Every entry should be reproduced precisely, with each picture left out.

=== Material supplied ===

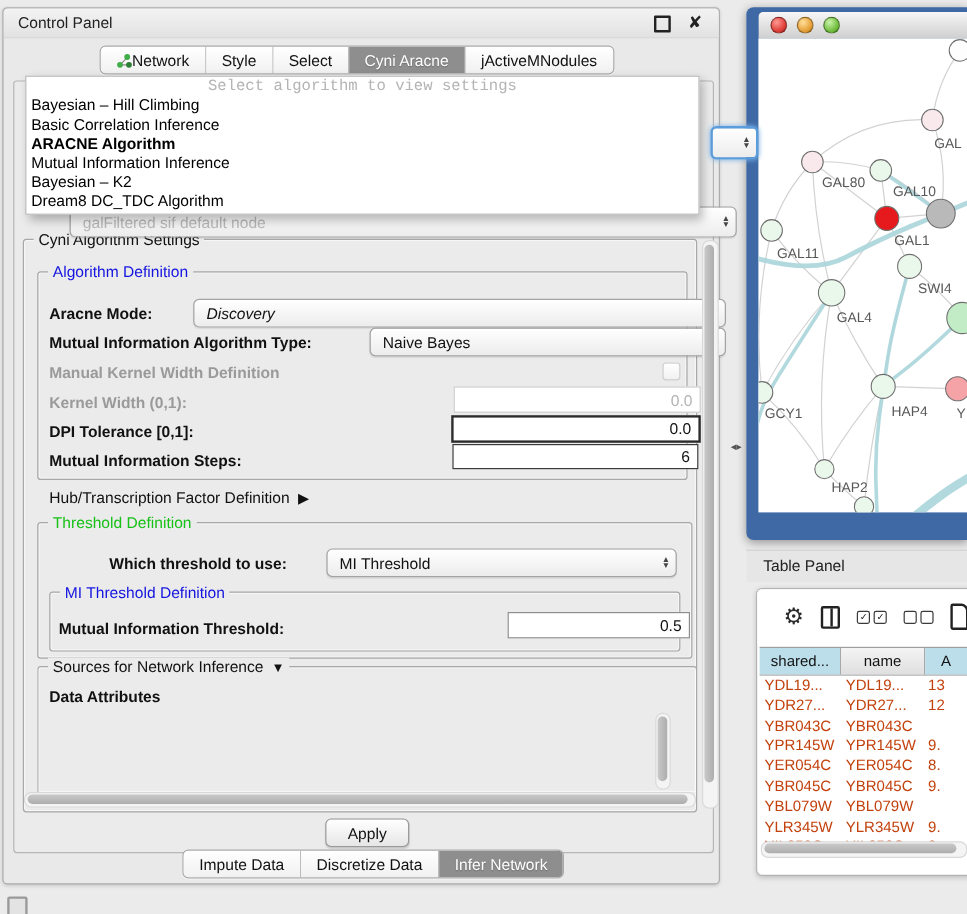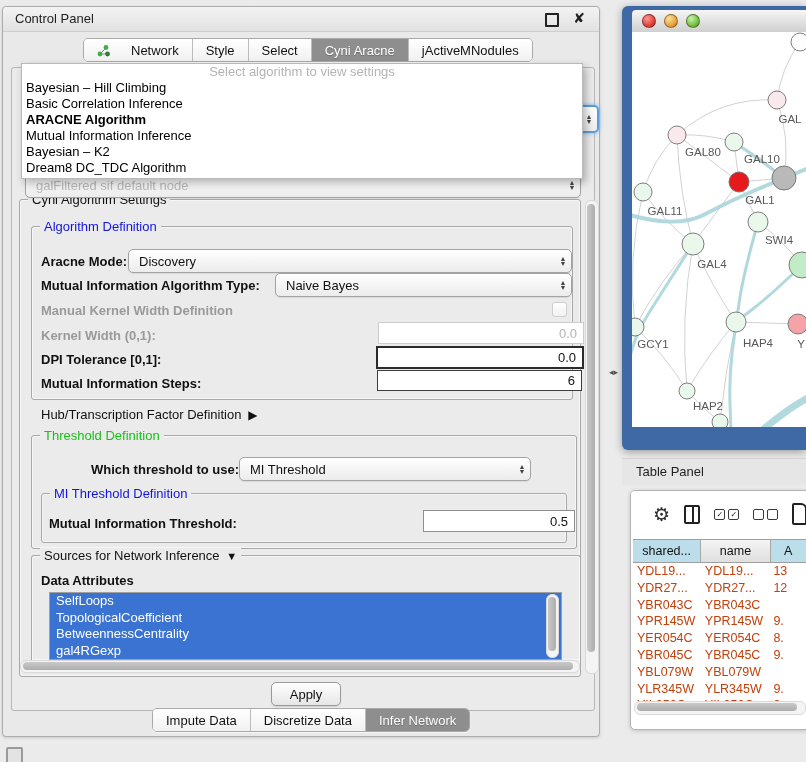"Network" .seg .item { gap: 21px -> 0 }
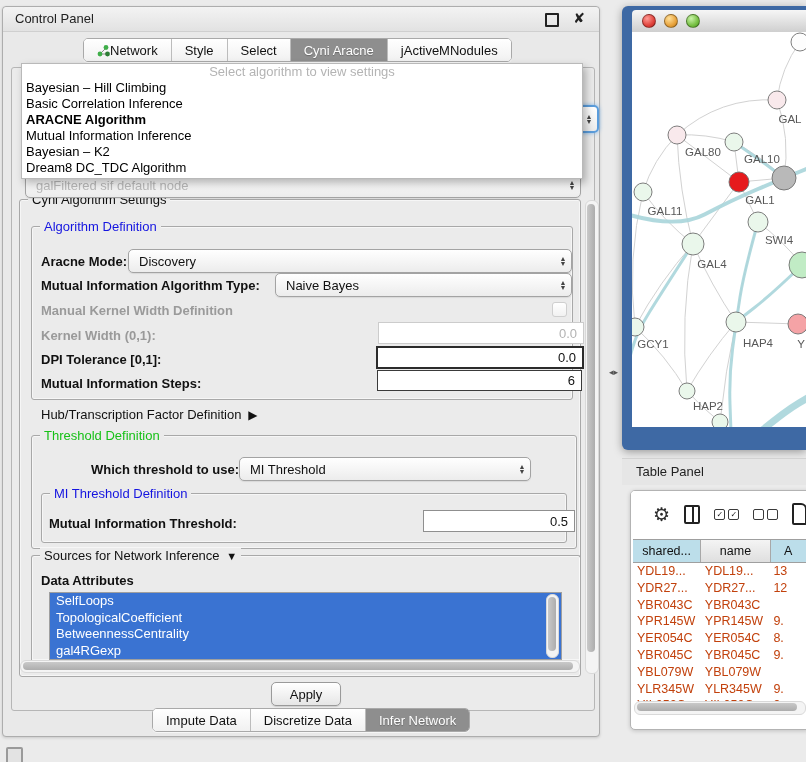"Select algorithm to view settings" .ddl .hint { font-family: none -> Liberation Mono, monospace }
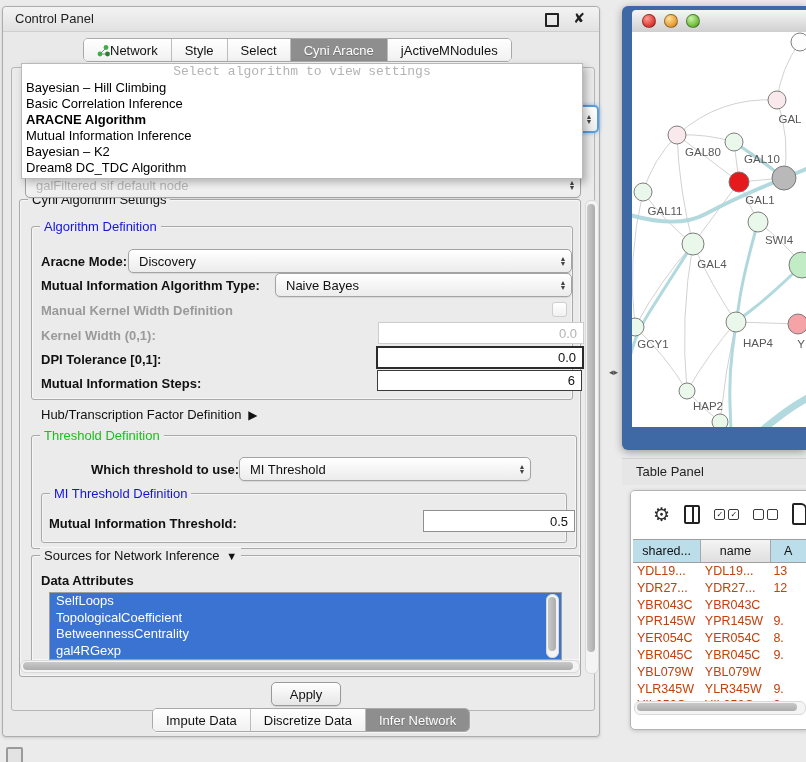"galFiltered sif default node" .combo { margin-left: none -> 33px }
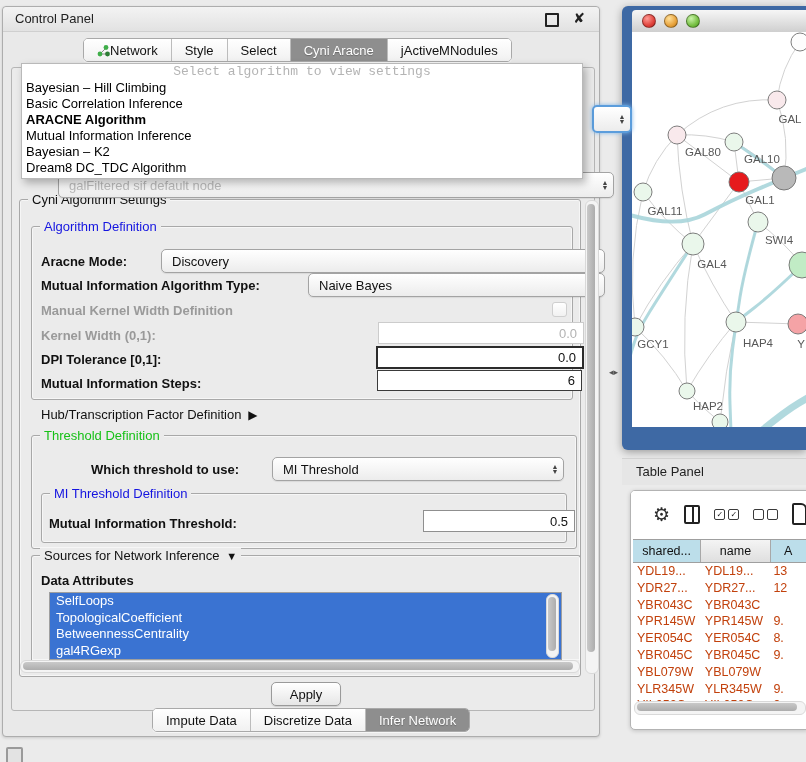"Discovery" div.abs { font-style: none -> italic }
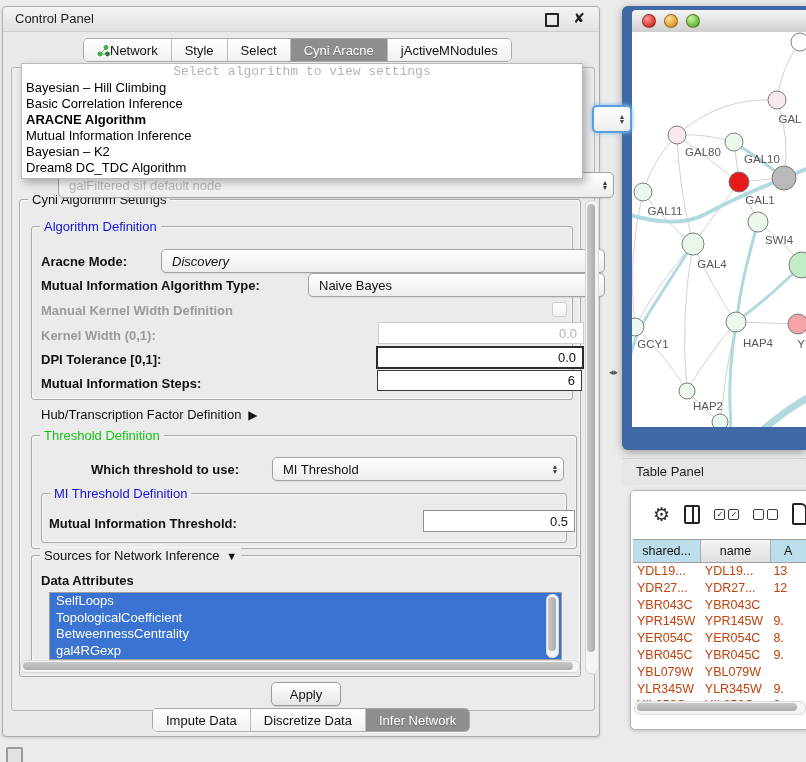"SelfLoops" div.abs { html: <div> <div>SelfLoops</div> <div>TopologicalCoefficient</div> <div>BetweennessCentrality</div> <div>gal4RGexp</div> </div> -> none }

===

:: Output ::
"Network" .seg .item { gap: 21px -> 0 }
"Select algorithm to view settings" .ddl .hint { font-family: none -> Liberation Mono, monospace }
"galFiltered sif default node" .combo { margin-left: none -> 33px }
"Discovery" div.abs { font-style: none -> italic }
"SelfLoops" div.abs { html: <div> <div>SelfLoops</div> <div>TopologicalCoefficient</div> <div>BetweennessCentrality</div> <div>gal4RGexp</div> </div> -> none }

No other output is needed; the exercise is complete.